连日的压抑像一层化不开的雾,沉沉盖在霍格沃茨上空。
巴克比克的死刑判决尘埃落定,魔法部的刻板、权贵的偏袒、无处伸张的公道,压在每个知情的人心头。所有人眼睁睁看着无辜的生命被判死刑,看着海格日渐消沉,却找不到半点可行的办法。
校规、制度、魔法部条文,条条框框锁死了所有出路。
傍晚课后,天色微凉。
南希抱着厚重的魔法理论课本与羊皮纸,独自走上了空旷的天文塔顶。
这里人迹罕至,远离城堡长廊的议论与喧嚣,晚风辽阔,能吹散些许心底的憋闷。
夕阳垂在禁林尽头,淡紫橘红的晚霞铺满整片天际,星子尚未亮起,天台空旷安静,只剩风声轻轻掠过石栏。
南希找了一处干净的石台坐下,摊开羊皮纸,试图埋首写作业、转移注意力。
可笔尖落在纸上,迟迟落不下去。
脑子里翻来覆去,都是海格失魂落魄的模样,都是巴克比克温顺优雅的样子,都是马尔福肆意傲慢、魔法部不分黑白的裁定。
明明错不在无辜者,可最后承担代价的,偏偏是最无辜的一方。
就在她心绪沉沉、怔怔出神时,天台另一侧的阴影里,传来极轻的脚步声。
不喧闹、不拖沓,带着惯有的冷清与孤寂。
南希抬眸望去。
是莱蒙·修斯。
少年总是独来独往,周身常年裹着一层生人勿近的阴郁冷意。不爱合群、不爱闲谈,永远冷眼旁观着城堡里的热闹与纷争,沉默、疏离,像游离在所有人剧情之外的局外人。
他似乎也是特意来天台独处的,看到南希,也没有转身离开,只是微微顿步,安静靠在石栏边,周身清冷无声。
天台很静,只有风声缓缓流淌。
南希没有主动搭话,只是收回目光,静静看着天边暮色。
良久,莱蒙率先开口,声音低沉、清淡,带着一点看透世事的漠然,不温不火,却精准戳中连日来所有人的困境。

“你们一直在想办法救那只鹰头马身有翼兽。
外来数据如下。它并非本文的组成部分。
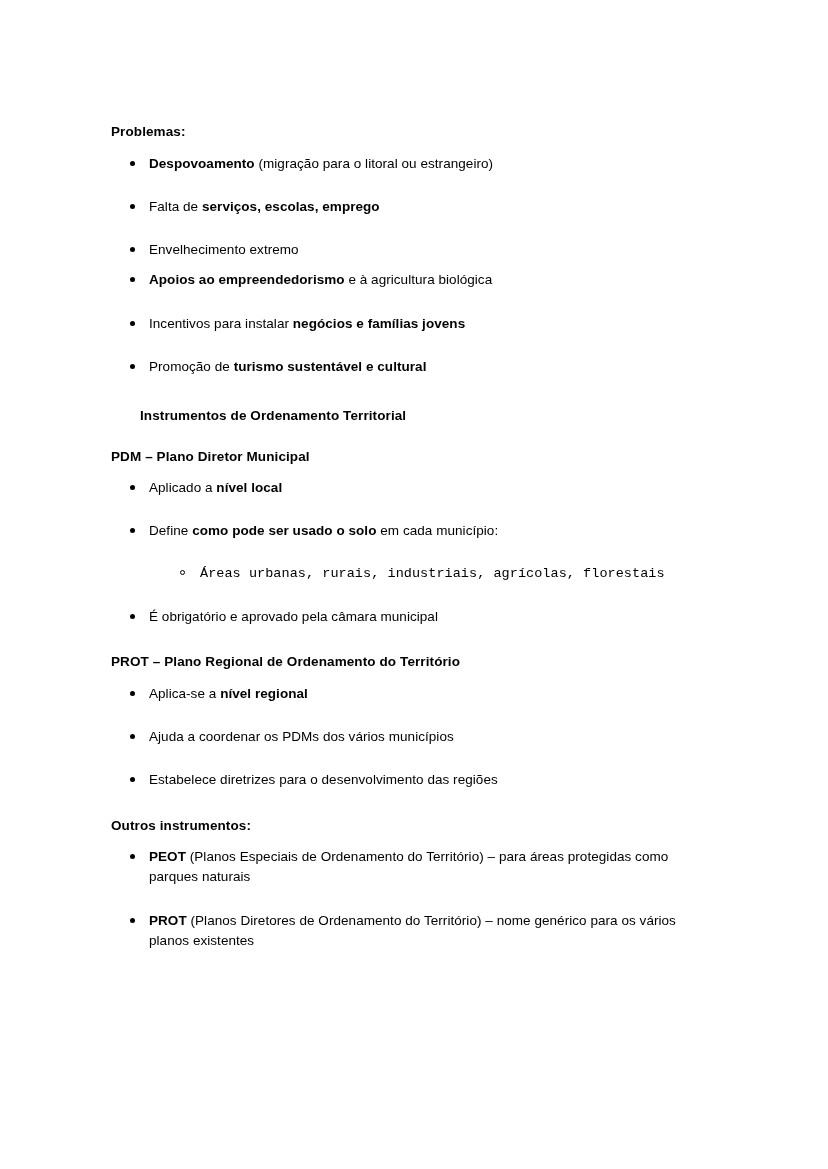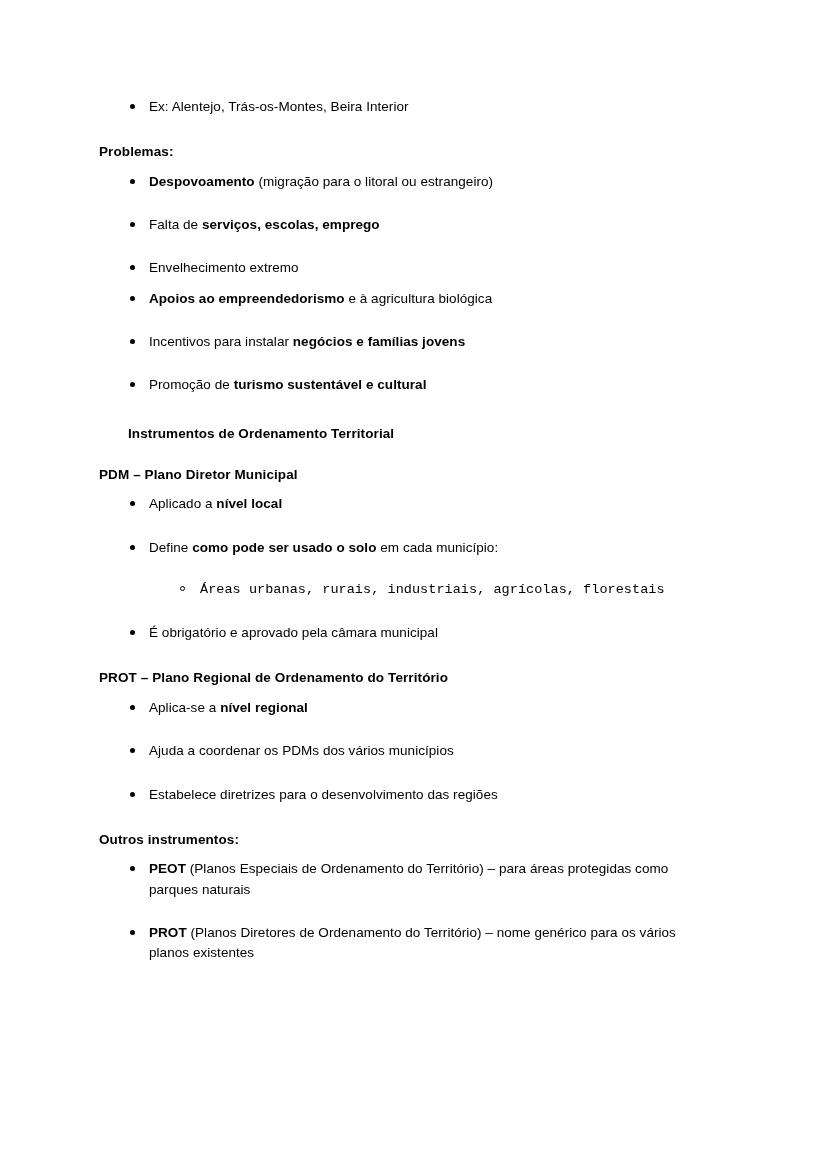--- a/index.html
+++ b/index.html
@@ -106,11 +106,6 @@
 <div class="page">
   <div class="content">
 
-    <ul class="bullets at-top">
-      <li class="first">
-        <span>Ex: Alentejo, Trás-os-Montes, Beira Interior</span>
-      </li>
-    </ul>
 
     <p class="heading gap-lg">Problemas:</p>
     <ul class="bullets">

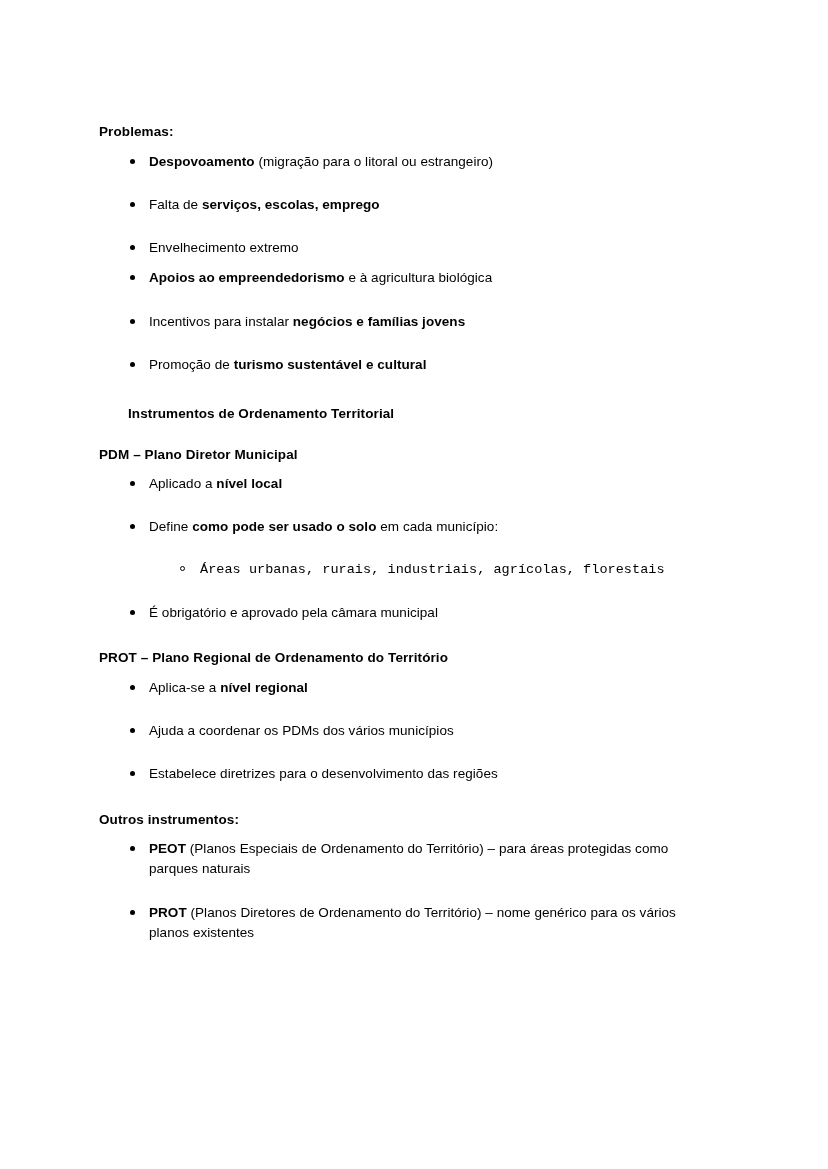--- a/index.html
+++ b/index.html
@@ -35,7 +35,7 @@
     font-weight: bold;
     line-height: 1.45;
     letter-spacing: 0.1px;
-    margin: 0;
+    margin: 12px;
     padding: 0;
   }
   .heading.gap-lg { margin-top: 25px; }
”
不是问句,是陈述句。
南希微怔,转头看向他。
她没想到一向不闻窗外事的莱蒙,竟然也留意到了这件事。
她轻轻点头,语气带着无力的怅然。

“可是没有用。”

“所有正规的途径、申诉、求情、辩解,全部走不通。魔法部的判决已经定死了,没有任何人、任何办法可以更改。”
这是所有人最后的绝望。
规则之内,无路可走。
莱蒙垂眸,望着远处暗沉的禁林剪影,晚风掀动他的衣摆,神色依旧淡漠。
他缓缓开口,字字清冷,却埋下了整本阿兹卡班最关键的转机伏笔。

“如果正常的路走不通。”

“为什么一定要死守常规?”
南希心头轻轻一颤,目光落在他身上。
莱蒙侧过头,漆黑的眼眸平静无波,通透得过分,淡淡道出颠覆所有人固有思维的答案。

“规则堵死了前路,那就换一条路。”

“正规途径救不了,那就试试不正规的途径。”

“世间的办法从来不止一种。你们被困在既定的时间、既定的结果里,可魔法最擅长的,就是改写常理。”
寥寥数语,轻描淡写。
却像一道冷风,瞬间吹开了南希心底所有的死局与桎梏。
这些天,所有人都困在“申诉、求情、取证、辩驳”的常规逻辑里,认定判决既定、结局无法逆转,只能被动接受遗憾。
从来没有人敢想——
可以跳出规则、跳出时间、跳出既定的结局。
南希怔怔看着他,心底轰然清明。
是啊。
魔法世界,本就无所不能。
既然当下的时间、当下的规则救不了巴克比克,那是不是……还有另一种从未有人想过的方式?
莱蒙说完,便收回目光,不再多言半句。
他向来如此,只点破迷局,从不多干涉旁人的命运。
清冷少年依旧是那副疏离阴郁的模样,仿佛刚刚提点一切的人,只是晚风幻影。
片刻后,他站直身体,没有再多逗留,沉默转身,沿着石阶缓缓离开天台。
空旷的天文台上,只剩南希一人。
晚风烈烈,晚霞渐沉,天色一点点暗下来。
她握着羽毛笔,心底原本死寂、绝望的角落,被这一句提点彻底点亮。
常规无路。
那就破局。
但莱蒙这一句通透的点拨,
悄然为所有人埋下了唯一的生路。
既定的结局未必是终局。
走不通的正道,
终将被一场逆流的时光,彻底改写。